My biggest fear in bringing this topic us is to be thought of as a curmudgeon, a Luddite or an old school voice crying over the bygone days. I am not – but first a little history lesson.
The Luddites were a social movement that advocated the destruction of the mechanized looms that were revolutionizing the 19th century textile industry in England. Their concern was that the automated looms could be operated by unskilled labor and would result in the loss of their jobs. Many of these machine looms were destroyed until the British government stepped in and made it specifically illegal to destroy them. During this short movement, many died over the desire to protect or destroy this sentinel of industrialization. Many were imprisoned and some were executed or shipped off to Australia.

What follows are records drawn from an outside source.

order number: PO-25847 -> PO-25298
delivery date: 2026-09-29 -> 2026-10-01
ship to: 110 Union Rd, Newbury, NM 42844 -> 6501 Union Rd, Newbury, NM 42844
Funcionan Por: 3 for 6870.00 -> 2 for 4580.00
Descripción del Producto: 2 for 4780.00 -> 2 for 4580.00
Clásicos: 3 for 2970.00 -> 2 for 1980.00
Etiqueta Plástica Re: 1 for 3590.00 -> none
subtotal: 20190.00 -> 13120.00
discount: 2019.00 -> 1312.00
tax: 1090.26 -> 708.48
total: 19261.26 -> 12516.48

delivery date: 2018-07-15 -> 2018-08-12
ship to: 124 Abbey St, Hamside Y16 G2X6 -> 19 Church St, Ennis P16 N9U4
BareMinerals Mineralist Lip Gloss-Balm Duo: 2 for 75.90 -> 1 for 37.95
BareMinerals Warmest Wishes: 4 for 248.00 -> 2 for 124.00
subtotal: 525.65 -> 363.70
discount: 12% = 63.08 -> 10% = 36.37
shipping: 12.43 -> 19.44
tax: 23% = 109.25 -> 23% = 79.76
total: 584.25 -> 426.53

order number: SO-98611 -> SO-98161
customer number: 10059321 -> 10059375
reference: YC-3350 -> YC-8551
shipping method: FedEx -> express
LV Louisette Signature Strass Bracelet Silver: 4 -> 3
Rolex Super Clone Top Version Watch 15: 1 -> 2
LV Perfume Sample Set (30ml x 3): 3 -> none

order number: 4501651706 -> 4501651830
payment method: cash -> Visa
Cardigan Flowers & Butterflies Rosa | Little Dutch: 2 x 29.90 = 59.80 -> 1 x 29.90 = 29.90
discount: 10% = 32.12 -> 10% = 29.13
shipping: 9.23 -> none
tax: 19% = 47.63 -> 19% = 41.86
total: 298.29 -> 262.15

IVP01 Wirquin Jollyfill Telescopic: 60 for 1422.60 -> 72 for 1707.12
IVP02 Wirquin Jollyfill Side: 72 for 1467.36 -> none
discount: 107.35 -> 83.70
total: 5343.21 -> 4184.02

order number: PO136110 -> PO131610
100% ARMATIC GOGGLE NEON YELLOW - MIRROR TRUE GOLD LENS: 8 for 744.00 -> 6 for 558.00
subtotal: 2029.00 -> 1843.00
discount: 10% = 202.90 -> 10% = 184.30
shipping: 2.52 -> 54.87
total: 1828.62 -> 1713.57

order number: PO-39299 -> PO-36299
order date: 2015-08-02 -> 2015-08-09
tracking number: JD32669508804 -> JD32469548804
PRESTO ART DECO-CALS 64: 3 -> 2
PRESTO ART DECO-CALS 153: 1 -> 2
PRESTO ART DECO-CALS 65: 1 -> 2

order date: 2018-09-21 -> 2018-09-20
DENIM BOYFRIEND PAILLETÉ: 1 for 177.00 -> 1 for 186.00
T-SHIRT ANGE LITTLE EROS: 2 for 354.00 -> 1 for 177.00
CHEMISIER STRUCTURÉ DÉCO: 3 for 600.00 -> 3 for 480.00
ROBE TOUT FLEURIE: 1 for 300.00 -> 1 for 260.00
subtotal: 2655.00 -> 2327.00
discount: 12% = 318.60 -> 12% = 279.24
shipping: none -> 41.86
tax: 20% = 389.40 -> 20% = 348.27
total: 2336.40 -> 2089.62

So please – don’t think of me as a Luddite. I am far from it. I embrace technology and change. I drive change into the industry I serve. I press forward at every step and drag those along that are laggards. I discuss, cajole, defend, explain, expound and energize change in organizations.
The reason I bring this all up is that I fear that the lessons learned and the perspectives gained and the culture generated by past experiences can have profound positive effects on the changes taking place. If we fail to carry along the wisdom and passion that was developed by the legions of past designers and drafters then we risk having to learn these lessons over again.
I am not advocating a return to the drafting boards. I do not want to destroy computers or software tools. I embrace the new crop of 3D tools and strive to expand their impact on the entire design and build process. So as I speak of the methods, tools and processes of the past it is not to embrace them anew or restore the old ways. It is to learn from them, apply that learning to develop wisdom as we move into the next phase of design communication and tools.
Drafting is a means of communicating design intent and construction requirements/constraints. It has been used for many years to its fullest and now it can and has been set aside or replaced by something better. So many means of communication have been displaced by something better. The telegraph replaced the Pony Express. Trans-Atlantic wireless communication developed by Marconi replaced sending hardcopy on ships from England to New York. The TV replaced radio, or rather, enhanced it. The Internet made communication faster, more egalitarian and open to all.
Today we are nearing the point of total abandonment of drafting and I think it is a good and proper thing, but I do not want to throw out every last vestige of it before we pause to see what we have learned and attempt to take those best lessons into the new age.